I found the book a little slow at first, but once we reached Gemma’s disappearance I was hooked by this strange story. As we reach Gemma’s timeline in France and Chris starts investigating her disappearance several decades later, the pace of both timelines really picks up. There are suddenly enough strange and impossible happenings for the reader to start wondering what’s coming next. To be honest it felt like anything might happen! I loved the sense of evil created by the film – the strange melancholy that falls over those who see it, something that worsens if you keep going back every ten years. The rumours that the film changes in that decade are intriguing and suggest someone is still behind the lens. Could one of the 65 be playing tricks on the rest? Perhaps not letting on they have extra scenes that Thierry discarded, or that they have found an actress who is the double of Gemma Turner. Is something magical at work here? Despite all the warnings, I did understand Chris’s need to investigate, even when those he interviews start to feel the consequences of talking. This is such a clever concept and the author creates a real sense of mystery with wonderful period detail, especially in the 19th Century when there’s much discussion on the restriction and discomfort of women’s fashion especially in the summer. I also enjoyed 1960’s London where Gemma’s lover Charlie is part of a Fleetwood Mac-esque band where partners are swapped as readily as song lyrics. There’s even a very unexpected romance woven within this magical and unexpected series of times and worlds. What I wanted to see more than anything was for Chris to overcome the trauma of his childhood and fulfil his potential, wherever and whenever that might be.
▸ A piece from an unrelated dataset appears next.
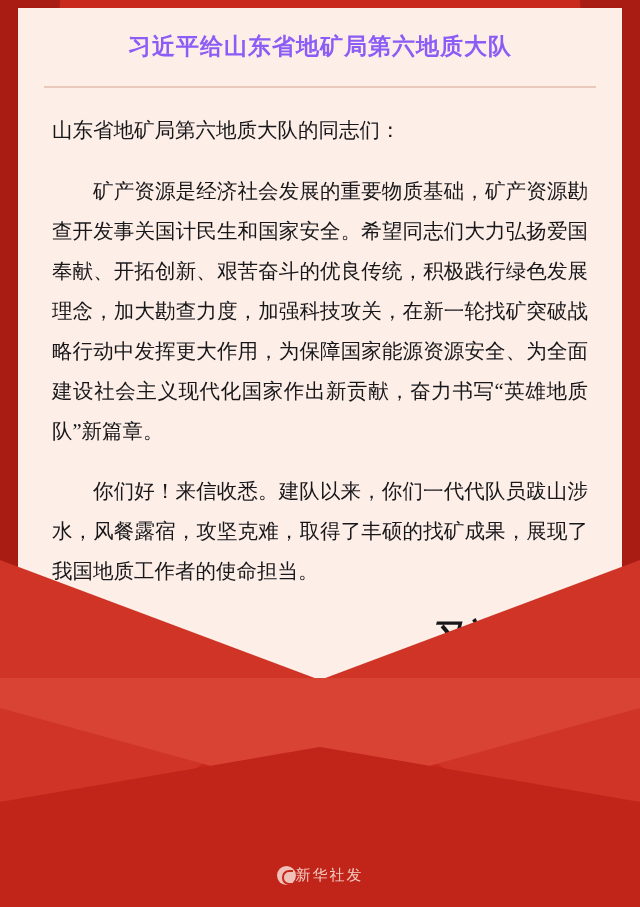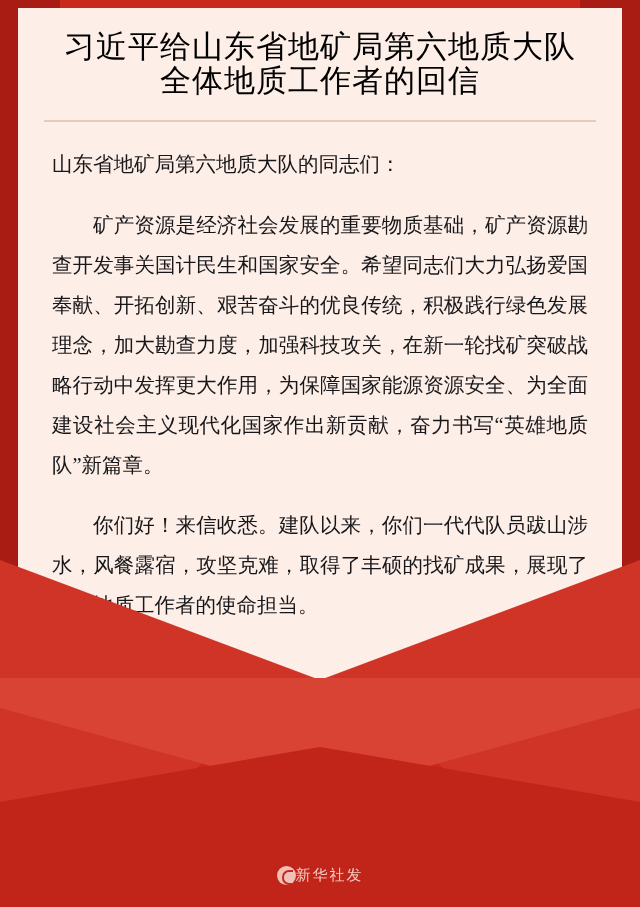"习近平给山东省地矿局第六地质大队" .title-line { color: #000000 -> #8b5cf6; font-size: 31px -> 23px; font-weight: normal -> bold }
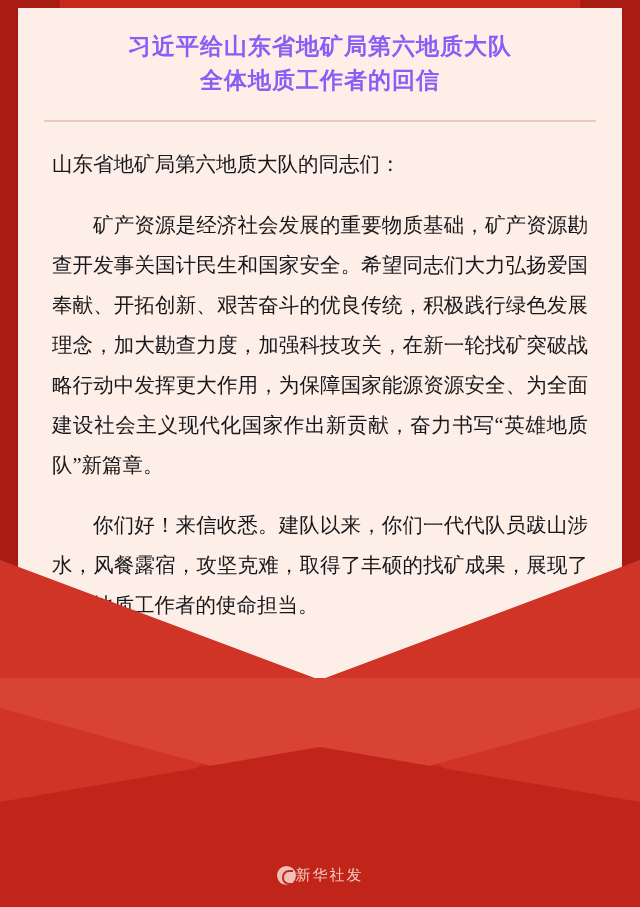"全体地质工作者的回信" div.title-line { html: <div>全体地质工作者的回信</div> -> none }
Out in paperback from Piatkus 28th March 2024

Meet the Author

Constance Sayers is the author of A Witch in Time, The Ladies of the Secret Circus, and The Star and the Strange Moon from Hachette Book Group.

A finalist for Alternating Current’s Luminaire Award for Best Prose, her short fiction has been nominated for the Pushcart Prize and Best of the Net.

She received her master of arts in English from George Mason University and graduated magna cum laude with a bachelor of arts in writing from the University of Pittsburgh. She attended The Bread Loaf Writers Conference where she studied with Charles Baxter and Lauren Groff. A media executive, she’s twice been named one of the “Top 100 Media People in America” by Folio and included in their list of “Top Women in Media.”

She splits her time between Alexandria, Virginia and West Palm Beach, Florida.